@MarcACaputo
It’s easy to find home and land-owner information on the website of Miami-Dade’s Property Appraiser, with a notable exception: the house where the county’s elected property appraiser lives.
Details about Property Appraiser Carlos Lopez-Cantera’s home value and taxes are simply impossible to find with his website’s search engine. That makes him an exception in South Florida.
Lopez-Cantera would not comment. One friend of Lopez-Cantera’s, who spoke only on condition of anonymity, said the information was hidden after a threatening person showed up at his Coral Gables door after his 2012 election.
The Miami Herald accidentally discovered the issue Monday while researching him amid word that Gov. Rick Scott plans to tap him Tuesday to fill the long-vacant post of lieutenant governor.
Scott’s Naples home information, incidentally, is available on the Collier County property appraiser’s site, which shows it has a market value of more than $13.1 million.
One of Lopez-Cantera’s peers, Broward County Property Appraiser Lori Parrish, was surprised to hear that he had hid his home information because she knows him as a “straight shooter, an honest guy.”
“I don’t think it’s right to keep this information from the public like this,” Parrish said. “People need to see how we’re appraising our own homes just like the homes of everyone else.”
Not everyone’s information is public. The home addresses of criminal and child-welfare investigators, police, firefighters, judges and government-revenue collectors are exempted under Florida law.
Parrish said that, because her husband is a criminal-court judge, she could have exempted her home information. But she said she decided not to in the interests of full disclosure.

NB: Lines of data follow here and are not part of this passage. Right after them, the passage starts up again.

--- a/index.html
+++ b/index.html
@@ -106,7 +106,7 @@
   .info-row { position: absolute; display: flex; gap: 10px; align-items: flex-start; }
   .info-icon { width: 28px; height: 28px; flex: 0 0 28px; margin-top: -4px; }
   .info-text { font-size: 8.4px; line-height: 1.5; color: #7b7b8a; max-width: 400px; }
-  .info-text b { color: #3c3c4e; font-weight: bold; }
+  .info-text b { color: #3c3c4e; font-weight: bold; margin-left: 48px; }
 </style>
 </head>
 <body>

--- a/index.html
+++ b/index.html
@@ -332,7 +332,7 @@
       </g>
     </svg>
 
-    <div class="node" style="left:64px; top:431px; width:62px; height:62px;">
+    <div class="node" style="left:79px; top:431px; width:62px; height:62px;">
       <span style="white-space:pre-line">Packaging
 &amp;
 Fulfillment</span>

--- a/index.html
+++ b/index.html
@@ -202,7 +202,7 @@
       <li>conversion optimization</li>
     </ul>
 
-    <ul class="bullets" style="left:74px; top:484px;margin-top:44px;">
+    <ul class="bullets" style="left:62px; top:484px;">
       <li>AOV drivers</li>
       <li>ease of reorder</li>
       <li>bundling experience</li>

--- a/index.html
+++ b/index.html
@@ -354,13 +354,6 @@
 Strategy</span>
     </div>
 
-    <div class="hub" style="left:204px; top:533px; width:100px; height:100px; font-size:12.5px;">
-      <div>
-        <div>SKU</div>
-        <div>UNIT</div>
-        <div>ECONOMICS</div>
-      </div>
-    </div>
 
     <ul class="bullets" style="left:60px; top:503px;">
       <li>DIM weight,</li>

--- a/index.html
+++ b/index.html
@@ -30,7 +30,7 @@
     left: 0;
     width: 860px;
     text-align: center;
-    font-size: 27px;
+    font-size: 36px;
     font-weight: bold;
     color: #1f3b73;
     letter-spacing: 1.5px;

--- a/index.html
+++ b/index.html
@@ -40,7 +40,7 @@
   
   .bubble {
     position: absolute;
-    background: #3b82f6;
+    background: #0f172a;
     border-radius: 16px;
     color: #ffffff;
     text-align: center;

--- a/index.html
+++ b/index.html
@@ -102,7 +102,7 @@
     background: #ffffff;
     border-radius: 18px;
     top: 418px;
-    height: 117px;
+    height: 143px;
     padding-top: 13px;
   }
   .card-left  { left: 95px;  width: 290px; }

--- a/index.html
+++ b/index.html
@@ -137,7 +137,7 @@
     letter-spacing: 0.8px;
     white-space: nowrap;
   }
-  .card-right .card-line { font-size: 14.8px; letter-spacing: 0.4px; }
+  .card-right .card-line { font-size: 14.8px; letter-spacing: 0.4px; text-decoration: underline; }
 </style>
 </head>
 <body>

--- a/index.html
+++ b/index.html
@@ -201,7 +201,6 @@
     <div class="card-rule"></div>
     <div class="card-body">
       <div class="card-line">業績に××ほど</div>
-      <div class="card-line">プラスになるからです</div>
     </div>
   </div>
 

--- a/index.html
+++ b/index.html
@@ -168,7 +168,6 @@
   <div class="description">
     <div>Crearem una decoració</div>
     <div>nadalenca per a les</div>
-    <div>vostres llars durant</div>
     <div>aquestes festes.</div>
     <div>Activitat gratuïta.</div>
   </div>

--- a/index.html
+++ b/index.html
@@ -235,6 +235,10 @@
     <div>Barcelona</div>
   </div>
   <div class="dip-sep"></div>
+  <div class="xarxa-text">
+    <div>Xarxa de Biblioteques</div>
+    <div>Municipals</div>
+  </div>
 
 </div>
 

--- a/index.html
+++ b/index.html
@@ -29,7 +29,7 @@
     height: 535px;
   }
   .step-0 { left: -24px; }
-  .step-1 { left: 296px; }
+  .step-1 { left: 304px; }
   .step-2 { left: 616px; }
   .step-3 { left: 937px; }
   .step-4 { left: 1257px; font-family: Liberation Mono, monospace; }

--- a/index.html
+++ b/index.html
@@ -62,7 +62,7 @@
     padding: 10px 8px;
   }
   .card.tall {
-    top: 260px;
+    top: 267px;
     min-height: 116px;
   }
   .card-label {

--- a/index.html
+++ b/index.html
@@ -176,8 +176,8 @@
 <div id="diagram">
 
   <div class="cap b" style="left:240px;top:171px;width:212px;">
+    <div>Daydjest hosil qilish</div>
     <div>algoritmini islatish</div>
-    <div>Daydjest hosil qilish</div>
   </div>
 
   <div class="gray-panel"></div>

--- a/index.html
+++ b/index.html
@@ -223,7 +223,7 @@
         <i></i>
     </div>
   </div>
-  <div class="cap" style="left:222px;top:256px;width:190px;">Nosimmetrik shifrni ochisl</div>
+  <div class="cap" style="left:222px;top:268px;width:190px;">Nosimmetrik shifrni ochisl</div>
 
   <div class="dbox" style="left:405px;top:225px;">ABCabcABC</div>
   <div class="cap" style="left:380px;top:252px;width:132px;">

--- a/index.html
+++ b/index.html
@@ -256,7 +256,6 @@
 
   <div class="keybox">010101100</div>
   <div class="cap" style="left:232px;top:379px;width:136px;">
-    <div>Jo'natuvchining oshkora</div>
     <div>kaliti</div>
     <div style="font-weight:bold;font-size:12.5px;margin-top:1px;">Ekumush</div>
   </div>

Other property appraisers, she pointed out, make their properties as easy to locate on the web along with nearly every other citizen’s home and land.
Even though Lopez-Cantera’s home information is nearly impossible to find, it doesn’t mean that he broke public-records laws, Parrish said, because the property appraiser’s website is offered as a courtesy to the public, not as a right mandated by Florida statute.
Barbara Petersen, an open-records advocate who works for the news-media-funded First Amendment Foundation in Tallahassee, agreed that the website might be a courtesy. But she said Lopez-Cantera should post his information.
“This violates the spirit of open public records and the public’s right to know,” Petersen said, noting other politicians’ homes and property information are available.
One exception: Miami-Dade Mayor Carlos Gimenez, whose home address is exempted from public record because he was once a fire fighter.
Lopez-Cantera’s home information can still be found online by a series of complicated steps that involve looking up his neighbors to the east or west, then clicking his property next door that's generically featured on a satellite map that pops up at the bottom of the screen, and then clicking either the property’s deed information or tax information.
But if a person doesn't know the appraiser's address -- often culled from other public record sources -- it's nearly impossible to find the information.
The records show Lopez-Cantera and his wife, Renee Lopez-Cantera, bought the home in July 2011 for $745,000. The following year, his property was assessed at $610,060 and its assessed value continued to decline in 2013, after he took over as property appraiser, by 5.8 percent to $574,471.
Some of his neighbors saw assessed values rise, others saw them drop – a sign of the complicated nature of property-value assessments.
Under Lopez-Cantera, countywide the property-tax rolls rose at a lower rate than county officials had hoped. And many relatively new homeowners in Miami-Dade saw property values decline.